Waggish on The Book of the New Sun

I read Gene Wolfe's series The Book of the New Sun earlier this year, and I made a lot of noise about how I intended to write something extensive about it here. Well, alas, I don't see that happening. (Really, we'd all be a lot better off if I refrained from making predictions about what is or is not going to be happening around here.) But Mr. Waggish has now posted something of his own about the series. He was "less than enthusiastic"; he criticizes the prose as "clunky" and identifies various plot elements that remain problematic, but
where the book most seriously fails in its ambitions is on a more fundamental level, which is that in the stability of the text itself. We know that Severian is a liar quite early on. We also know that what he is writing is destined for public consumption by people in his world, and that Wolfe claims to be acting as a translator of Severian's manuscript which has traveled long and far, without knowing anything about that audience. These two facts cause the book to be underdetermined with regard to Severian's motives and to the purpose of the text itself. Because we do not know what intent may be behind Severian's lies, we can't derive from the whole what the meaning of any particular piece is, because we do not have the whole context. If Severian were known to be telling the truth, we could inductively grasp the meaning of his history in the world. But because both are uncertain, the book loses sense structurally. This is not a matter of obscurity; rather, it is an intentional choice that indicates a serious failure on the part of Wolfe to push his book past the realm of entertainment. Without our being able to grasp the deeper sense of Severian's words other than as a maybe-true story, he reduces the book to decontextualized apocrypha, a gnostic gospel without an accompanying authoritative text.

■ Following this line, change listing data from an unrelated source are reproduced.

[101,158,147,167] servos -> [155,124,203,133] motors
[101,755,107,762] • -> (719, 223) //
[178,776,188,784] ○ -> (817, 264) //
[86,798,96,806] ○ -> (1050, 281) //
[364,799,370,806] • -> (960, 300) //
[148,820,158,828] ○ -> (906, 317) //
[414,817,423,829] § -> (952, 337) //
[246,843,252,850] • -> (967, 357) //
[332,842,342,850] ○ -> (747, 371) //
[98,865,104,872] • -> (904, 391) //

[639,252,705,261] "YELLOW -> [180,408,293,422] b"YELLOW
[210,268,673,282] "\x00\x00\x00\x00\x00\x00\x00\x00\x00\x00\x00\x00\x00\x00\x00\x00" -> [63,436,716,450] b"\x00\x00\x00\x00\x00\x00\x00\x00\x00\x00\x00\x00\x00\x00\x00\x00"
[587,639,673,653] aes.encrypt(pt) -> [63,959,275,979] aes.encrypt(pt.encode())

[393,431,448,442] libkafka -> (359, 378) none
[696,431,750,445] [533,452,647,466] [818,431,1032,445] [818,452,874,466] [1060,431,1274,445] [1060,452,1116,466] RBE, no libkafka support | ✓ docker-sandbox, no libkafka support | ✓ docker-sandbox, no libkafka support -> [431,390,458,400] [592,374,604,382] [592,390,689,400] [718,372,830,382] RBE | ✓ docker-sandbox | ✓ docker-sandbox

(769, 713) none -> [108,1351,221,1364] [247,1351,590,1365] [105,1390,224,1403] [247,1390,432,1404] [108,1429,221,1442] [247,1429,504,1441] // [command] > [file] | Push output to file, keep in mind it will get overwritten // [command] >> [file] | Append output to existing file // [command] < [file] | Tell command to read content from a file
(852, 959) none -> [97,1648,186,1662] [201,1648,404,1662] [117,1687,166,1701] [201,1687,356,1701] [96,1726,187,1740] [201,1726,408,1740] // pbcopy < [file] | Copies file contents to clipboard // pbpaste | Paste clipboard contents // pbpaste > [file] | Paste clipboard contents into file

I don't really have much to say against this, except that I wasn't bothered by this kind of thing in my reading of the books. With respect to the plot-problems he lists earlier in his post, Waggish observes that "People argue that Wolfe can be enjoyed without answering these puzzles". I might say that I quite enjoyed the series without being terribly troubled by either of these (the plot-puzzles or what Waggish sees as the undeterminedness of the series). Why? Well, I liked having Severian around; I found his voice engaging and thoughtful (and, besides, I didn't think the prose was especially clunky). But then, I didn't really think of him as a "liar", though it was clear enough that his narrative was not altogether reliable (to say the least). I thought of the novel as a kind of Borgesian picaresque, the various set-pieces in the novel reminding me of some of Borges's stories, with Severian wandering among them. Certainly I tried to keep track of the events, to understand who the characters were and the role they played in the story, but I admit that I wasn't overly concerned if some things didn't seem to add up (though, in fact, I can't quite recall whether such a thing ever occurred to me while reading). I did ask myself what Severian's purpose was in telling the story he was telling in the manner he was telling it, and I wondered about the implications of his unreliability, but finally even these questions lost some of their urgency in the face of my enjoyment of his telling.